Please quote exactly the lines below from the line containing "tax: 5.5% = 21.01 -> 5.5% = 17.71" to the line containing "total: 3313.62 -> 2983.69", both lines included, and nothing else.

(Edit difference data)
* * * * * * *

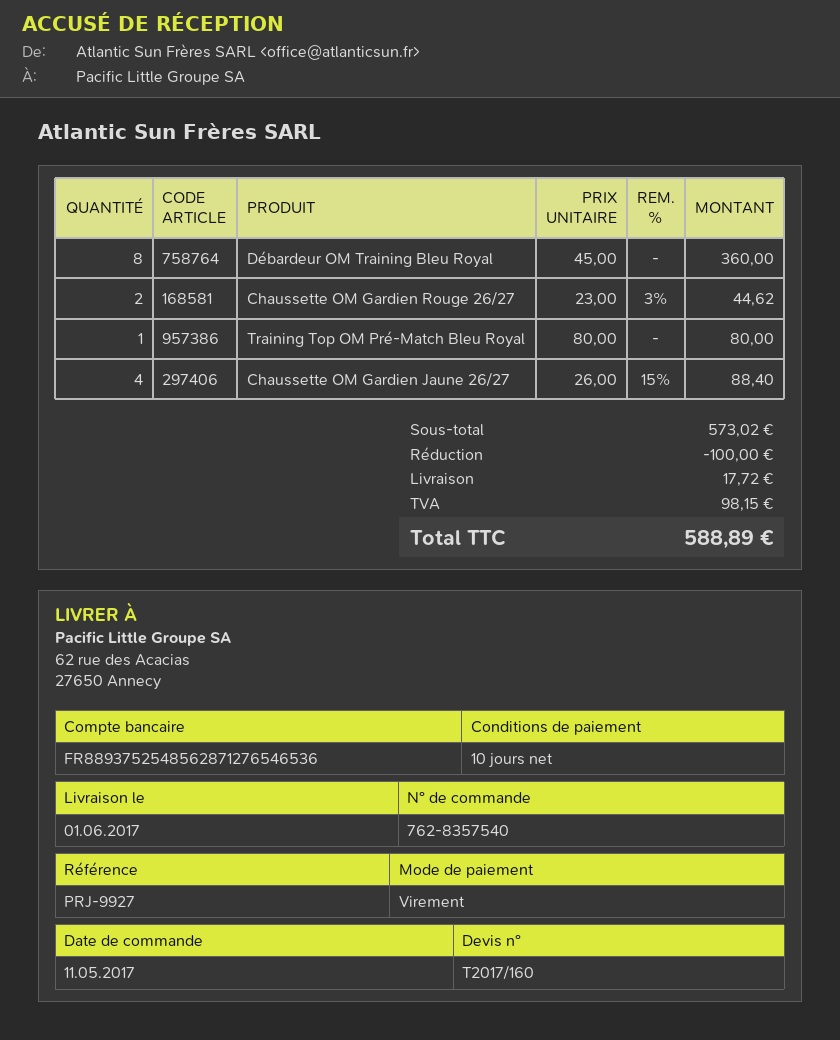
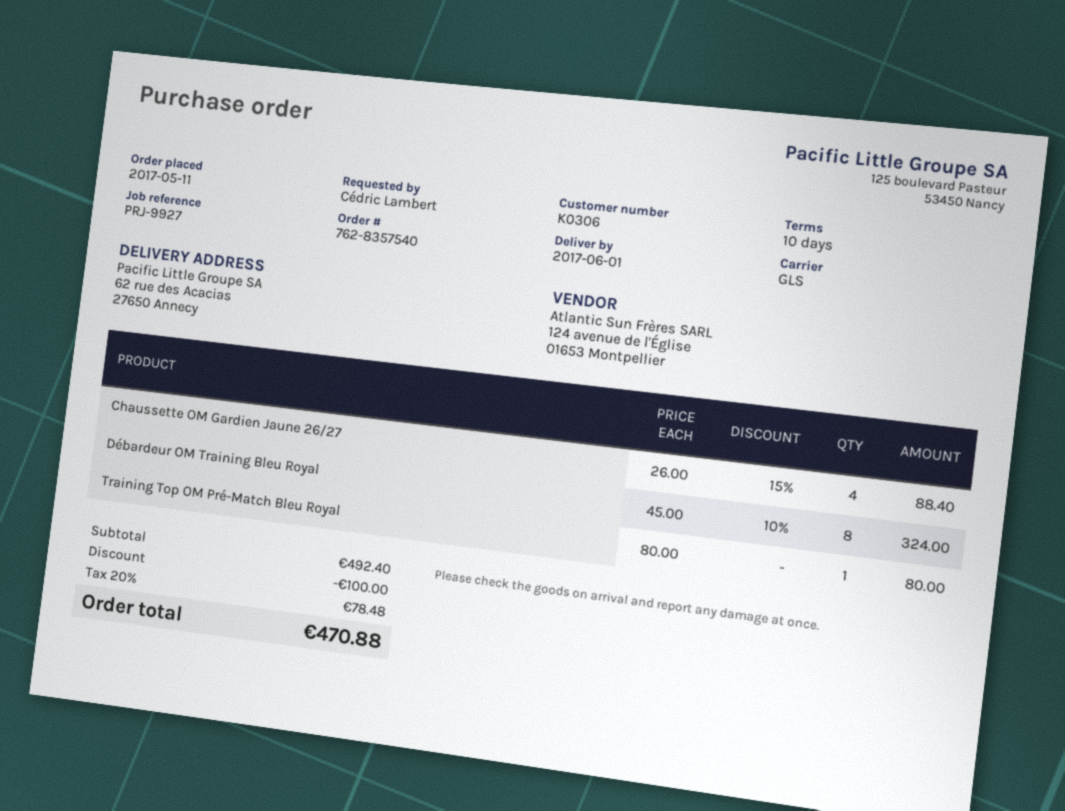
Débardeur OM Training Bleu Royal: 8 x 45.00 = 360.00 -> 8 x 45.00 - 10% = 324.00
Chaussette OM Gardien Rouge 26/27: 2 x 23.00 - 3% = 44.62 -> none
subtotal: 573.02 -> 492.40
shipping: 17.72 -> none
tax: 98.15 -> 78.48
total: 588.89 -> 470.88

* * * * * * *

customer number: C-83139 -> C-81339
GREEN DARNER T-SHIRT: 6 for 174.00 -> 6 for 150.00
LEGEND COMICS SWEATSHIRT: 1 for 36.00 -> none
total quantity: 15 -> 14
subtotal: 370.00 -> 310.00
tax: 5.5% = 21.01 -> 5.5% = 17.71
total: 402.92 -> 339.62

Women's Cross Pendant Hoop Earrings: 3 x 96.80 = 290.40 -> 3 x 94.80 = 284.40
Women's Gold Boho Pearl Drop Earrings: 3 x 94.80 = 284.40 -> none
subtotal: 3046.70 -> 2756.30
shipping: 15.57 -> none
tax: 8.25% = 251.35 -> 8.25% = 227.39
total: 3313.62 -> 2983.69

* * * * * * *

» **THE ANSWER**
tax: 5.5% = 21.01 -> 5.5% = 17.71
total: 402.92 -> 339.62

Women's Cross Pendant Hoop Earrings: 3 x 96.80 = 290.40 -> 3 x 94.80 = 284.40
Women's Gold Boho Pearl Drop Earrings: 3 x 94.80 = 284.40 -> none
subtotal: 3046.70 -> 2756.30
shipping: 15.57 -> none
tax: 8.25% = 251.35 -> 8.25% = 227.39
total: 3313.62 -> 2983.69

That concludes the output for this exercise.